Changing DELETE to TRUNCATE and putting it all in a transaction
brought the time down to 40 seconds. But this is still awfully slow,
when the SELECT is under a second.

Is there another problem here? Perhaps something to do with
triggerring autovacuum?

Is there a FK relationship involved?

Could we see the schema for another_table?

1. No FK
2. I removed the indexes from the table
TRUNCATE takes only 40 ms, but the INSERT still takes 10s!
3. ALTER TABLE another_table SET (autovacuum_enabled = true,
toast.autovacuum_enabled = true); didn't seem to make a difference

4. Here's the schema:

CREATE TABLE another_table
(
id serial NOT NULL,
eventtime timestamp without time zone NOT NULL,
reporter character varying NOT NULL,
loc character varying NOT NULL,
city character varying NOT NULL,
stanza character varying,
purdue character varying,
CONSTRAINT segment_pkey PRIMARY KEY (id)
)

--
Sent via pgsql-general mailing list (pgsql-general@postgresql.org)
To make changes to your subscription:
http://www.postgresql.org/mailpref/pgsql-general

#6Adrian Klaver
adrian.klaver@aklaver.com
In reply to: Robert James (#5)
Re: Work table

On 10/27/2013 02:48 PM, Robert James wrote:

On 10/27/13, Adrian Klaver <adrian.klaver@gmail.com> wrote:

Is there another problem here? Perhaps something to do with
triggerring autovacuum?

Is there a FK relationship involved?

Could we see the schema for another_table?

1. No FK
2. I removed the indexes from the table
TRUNCATE takes only 40 ms, but the INSERT still takes 10s!

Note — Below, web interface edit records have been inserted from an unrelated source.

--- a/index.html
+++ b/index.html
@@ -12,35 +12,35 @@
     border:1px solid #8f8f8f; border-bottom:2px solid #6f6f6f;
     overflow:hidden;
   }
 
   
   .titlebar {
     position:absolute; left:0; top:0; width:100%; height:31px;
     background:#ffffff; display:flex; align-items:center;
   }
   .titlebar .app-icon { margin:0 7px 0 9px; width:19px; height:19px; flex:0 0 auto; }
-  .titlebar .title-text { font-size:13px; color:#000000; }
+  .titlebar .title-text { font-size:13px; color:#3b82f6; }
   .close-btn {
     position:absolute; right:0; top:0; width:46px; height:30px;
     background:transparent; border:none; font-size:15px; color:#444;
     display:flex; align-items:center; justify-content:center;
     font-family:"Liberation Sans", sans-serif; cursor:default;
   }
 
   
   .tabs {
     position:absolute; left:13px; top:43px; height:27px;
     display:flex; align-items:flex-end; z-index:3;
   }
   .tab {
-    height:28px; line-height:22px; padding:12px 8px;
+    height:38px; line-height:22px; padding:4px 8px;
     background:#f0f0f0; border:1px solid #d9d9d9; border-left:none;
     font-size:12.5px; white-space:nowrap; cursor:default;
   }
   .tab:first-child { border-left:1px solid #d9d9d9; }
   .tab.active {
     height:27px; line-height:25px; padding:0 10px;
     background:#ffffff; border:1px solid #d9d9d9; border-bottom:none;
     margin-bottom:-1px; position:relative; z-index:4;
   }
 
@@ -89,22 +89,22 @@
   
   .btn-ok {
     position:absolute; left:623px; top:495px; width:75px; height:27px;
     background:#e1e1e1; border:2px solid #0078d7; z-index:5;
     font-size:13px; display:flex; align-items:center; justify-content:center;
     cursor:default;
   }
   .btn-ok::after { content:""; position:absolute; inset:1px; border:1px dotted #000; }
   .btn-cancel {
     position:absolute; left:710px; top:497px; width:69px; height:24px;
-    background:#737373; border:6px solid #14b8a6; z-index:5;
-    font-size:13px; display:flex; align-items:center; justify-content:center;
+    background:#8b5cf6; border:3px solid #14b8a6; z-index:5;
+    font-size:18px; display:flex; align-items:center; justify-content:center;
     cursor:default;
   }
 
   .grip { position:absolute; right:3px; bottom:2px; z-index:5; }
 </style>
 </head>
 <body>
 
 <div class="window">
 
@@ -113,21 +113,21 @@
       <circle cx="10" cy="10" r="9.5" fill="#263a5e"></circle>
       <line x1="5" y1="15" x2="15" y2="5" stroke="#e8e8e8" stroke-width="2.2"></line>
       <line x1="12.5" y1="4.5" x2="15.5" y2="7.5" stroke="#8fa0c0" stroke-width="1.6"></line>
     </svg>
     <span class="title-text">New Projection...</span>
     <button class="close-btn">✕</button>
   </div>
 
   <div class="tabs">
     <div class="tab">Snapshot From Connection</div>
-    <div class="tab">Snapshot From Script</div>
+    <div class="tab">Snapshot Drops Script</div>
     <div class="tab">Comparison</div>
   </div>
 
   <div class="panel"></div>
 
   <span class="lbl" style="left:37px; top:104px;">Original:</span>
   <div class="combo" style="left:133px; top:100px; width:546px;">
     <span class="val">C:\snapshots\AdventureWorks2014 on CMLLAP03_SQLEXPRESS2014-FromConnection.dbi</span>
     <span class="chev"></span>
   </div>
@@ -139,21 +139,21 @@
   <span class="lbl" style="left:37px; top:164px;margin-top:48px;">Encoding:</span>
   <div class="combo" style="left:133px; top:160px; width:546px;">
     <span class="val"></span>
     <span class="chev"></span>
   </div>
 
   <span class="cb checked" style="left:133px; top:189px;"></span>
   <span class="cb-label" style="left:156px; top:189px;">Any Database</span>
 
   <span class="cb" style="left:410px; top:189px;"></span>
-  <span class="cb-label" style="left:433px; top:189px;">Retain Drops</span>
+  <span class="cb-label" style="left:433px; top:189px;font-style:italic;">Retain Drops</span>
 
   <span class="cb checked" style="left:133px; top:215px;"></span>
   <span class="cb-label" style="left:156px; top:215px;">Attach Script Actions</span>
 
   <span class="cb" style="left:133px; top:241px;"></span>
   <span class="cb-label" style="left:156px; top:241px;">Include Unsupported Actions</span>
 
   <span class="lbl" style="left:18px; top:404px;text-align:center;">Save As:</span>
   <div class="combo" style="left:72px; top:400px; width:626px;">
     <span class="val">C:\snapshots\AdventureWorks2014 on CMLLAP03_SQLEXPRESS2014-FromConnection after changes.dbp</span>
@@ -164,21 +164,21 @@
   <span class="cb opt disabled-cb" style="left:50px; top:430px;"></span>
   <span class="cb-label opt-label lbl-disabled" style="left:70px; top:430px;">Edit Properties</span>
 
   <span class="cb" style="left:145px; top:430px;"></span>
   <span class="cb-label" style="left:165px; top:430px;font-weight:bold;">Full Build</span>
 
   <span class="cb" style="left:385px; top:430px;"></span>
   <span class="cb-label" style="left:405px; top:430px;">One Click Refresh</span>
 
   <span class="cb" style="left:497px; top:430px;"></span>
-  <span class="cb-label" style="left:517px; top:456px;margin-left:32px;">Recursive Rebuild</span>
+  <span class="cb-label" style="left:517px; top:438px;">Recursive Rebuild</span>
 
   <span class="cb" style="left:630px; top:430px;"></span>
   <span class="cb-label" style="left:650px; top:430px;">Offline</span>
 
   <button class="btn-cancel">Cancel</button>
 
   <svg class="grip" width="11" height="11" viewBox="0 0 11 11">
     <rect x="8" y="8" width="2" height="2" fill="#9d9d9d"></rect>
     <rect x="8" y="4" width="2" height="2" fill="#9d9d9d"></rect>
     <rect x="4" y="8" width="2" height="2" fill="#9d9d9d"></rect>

So how many records are we talking about?

Also complete this sentence :)

INSERT INTO
another_table SELECT ...

In other words what is the SELECT statement for the INSERT?

Also, you mentioned the above was in a function. What is the function
body and how is it being called?

3. ALTER TABLE another_table SET (autovacuum_enabled = true,
toast.autovacuum_enabled = true); didn't seem to make a difference

4. Here's the schema:

CREATE TABLE another_table
(
id serial NOT NULL,
eventtime timestamp without time zone NOT NULL,
reporter character varying NOT NULL,
loc character varying NOT NULL,
city character varying NOT NULL,
stanza character varying,
purdue character varying,
CONSTRAINT segment_pkey PRIMARY KEY (id)
)

--
Adrian Klaver
adrian.klaver@gmail.com

--
Sent via pgsql-general mailing list (pgsql-general@postgresql.org)
To make changes to your subscription:
http://www.postgresql.org/mailpref/pgsql-general

#7Eelke Klein
eelke@bolt.nl
In reply to: Robert James (#3)
Re: Work table

2013/10/27 Robert James <srobertjames@gmail.com>

On 10/27/13, Thomas Kellerer <spam_eater@gmx.net> wrote:

Robert James wrote on 27.10.2013 20:47:

I'm using Postgres for data analysis (interactive and batch). I need
to focus the analysis on a subset of one table, and, for both
performance and simplicity, have a function which loads that subset
into another table (DELETE FROM another_table; INSERT INTO
another_table SELECT ...).

Oddly enough, although the SELECT itself is very quick (< 1 s), the
DELETE and INSERT can take over a minute! I can't figure out why.
another_table is simple: it has only 7 fields. Two of those fields
are indexed, using a simple one field standard index. There are no
triggers on it.

What is the cause of this behavior? What should I do to make this
faster? Is there a recommended work around?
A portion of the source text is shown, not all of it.